I did hear a podcast a while ago about how electric utilities meter this sort of thing, and it turns out they pay for the power at the same rate they charge, which is somewhat unfair from their point of view. If that’s changed, then it makes sense to have a battery, rather than to sell power and buy it back at a higher price.

Most of the problem is the excess fees and extra charges for pushing electricity back into the grid. Getting to be a serious problem.

http://midwestenergynews.com/2016/03/29/minnesota-co-ops-rolling-out-high-fixed-charge-for-solar-customers/

Please highlight for me that explanation, which I have missed.

Cats kill 1060x the number of birds that wind turbines kill, ergo, ban cats.

Baseload generation tends not to be very rampable. The more variable load from renewables, the more storage (or inefficient peaker plants) you need.

Is that an inherent, inescapable problem with power plants, or is it just something that we never needed to design for until now? As variable, renewable sources become more common, can we design other parts of the grid to better make up for the limitations of renewables; more efficient peaker plants, real-time demand pricing, sun and wind forecasting so we can predict the supply from renewables, etc?

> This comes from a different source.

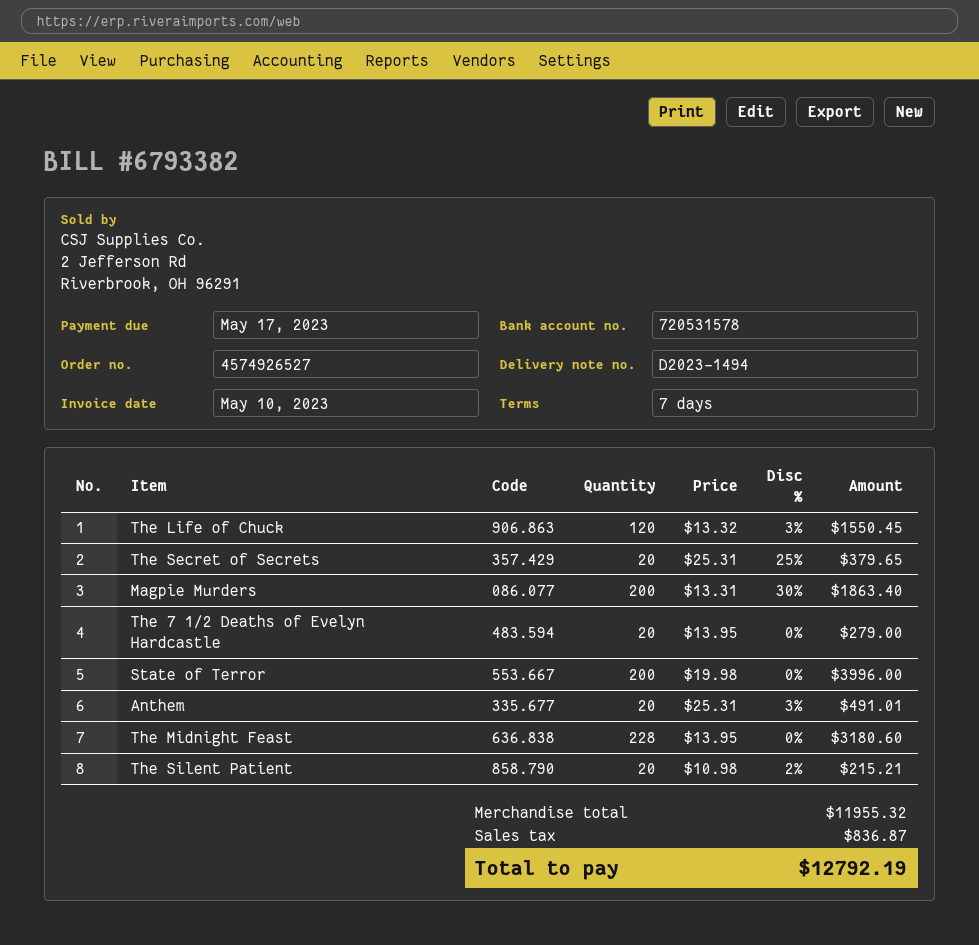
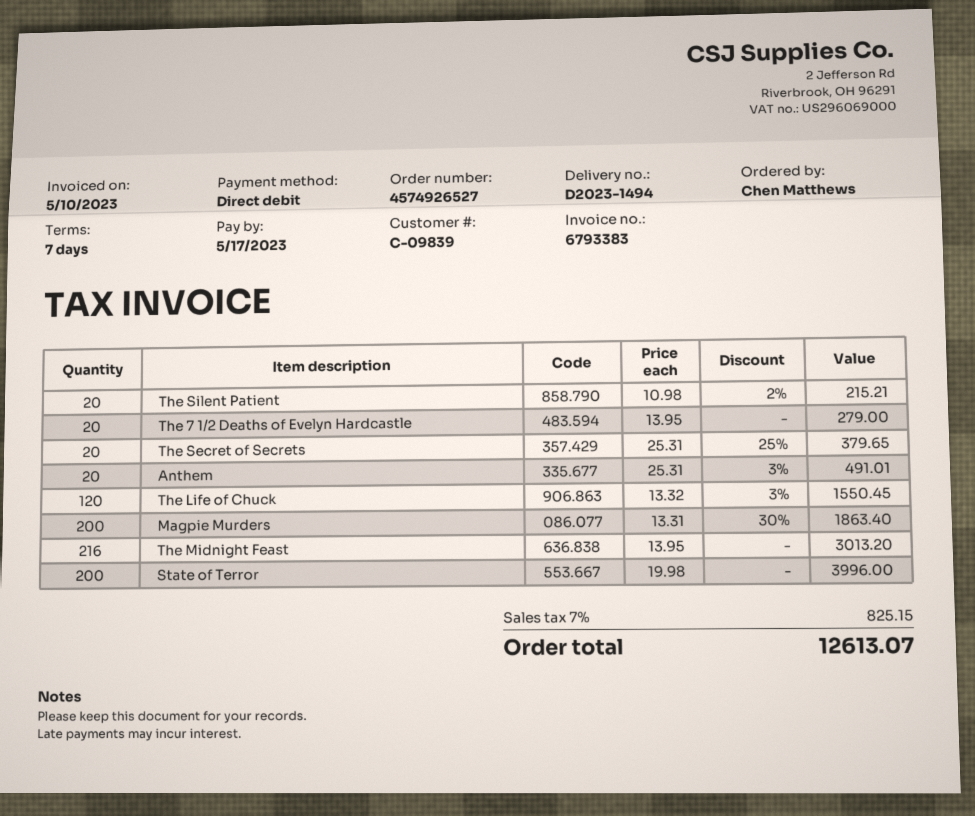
invoice number: 6793382 -> 6793383
The Midnight Feast: 228 x 13.95 = 3180.60 -> 216 x 13.95 = 3013.20
tax: 836.87 -> 825.15
total: 12792.19 -> 12613.07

It’s largely inherent. It takes a long time to spin up a large fossil fuel plant or nuclear reactor, and peaking loads have to be dealt with quickly. You can’t really speed that up very much - at the end of the day, it takes a huge amount of energy to get a base load generator spinning fast, and that energy takes time to assemble. Wanting to do it fast is like trying to build a bonfire without the kindling.

The traditional way to deal with peaking loads is to spin up small (but less efficient) generators, usually gas, which can turn on and off relatively quickly. The problem with wind and solar is that as the proportion of these grows, peaking loads become more difficult to predict. If you’ve got megawatts of solar roofs in your town, and all of a sudden a cloud rolls in, you’ve got major problems. Same thing if you’ve got a giant wind farm and all of a sudden the wind stops, or all of a sudden it gets very windy.

Storage helps to alleviate this by smoothing out the peaks and troughs. Charge up a battery when it’s sunny; use power from that battery when it gets dark. Your total draw on the grid remains low and relatively constant, and the batteries can be made smart to draw from the grid when demand is low.

If you smooth out the demand curve and make it more predictable, you have substantially less need for inefficient peaker plants, thus burning even less fossil fuel.

I’ll break it down slowly, with bolding, just for you.

That’s the explanation for calling the OP a cowardly little bitch or a troll, in the post that led to your question. Still following along?

There it is again, in plain fucking English. Done trying to play the victim of your own stupidity yet?

Anything you say.

Thanks. I grew up in the northwest, so I still tend to think of hydro as being part of the mix; how is that in terms of meeting short-term drops in supply?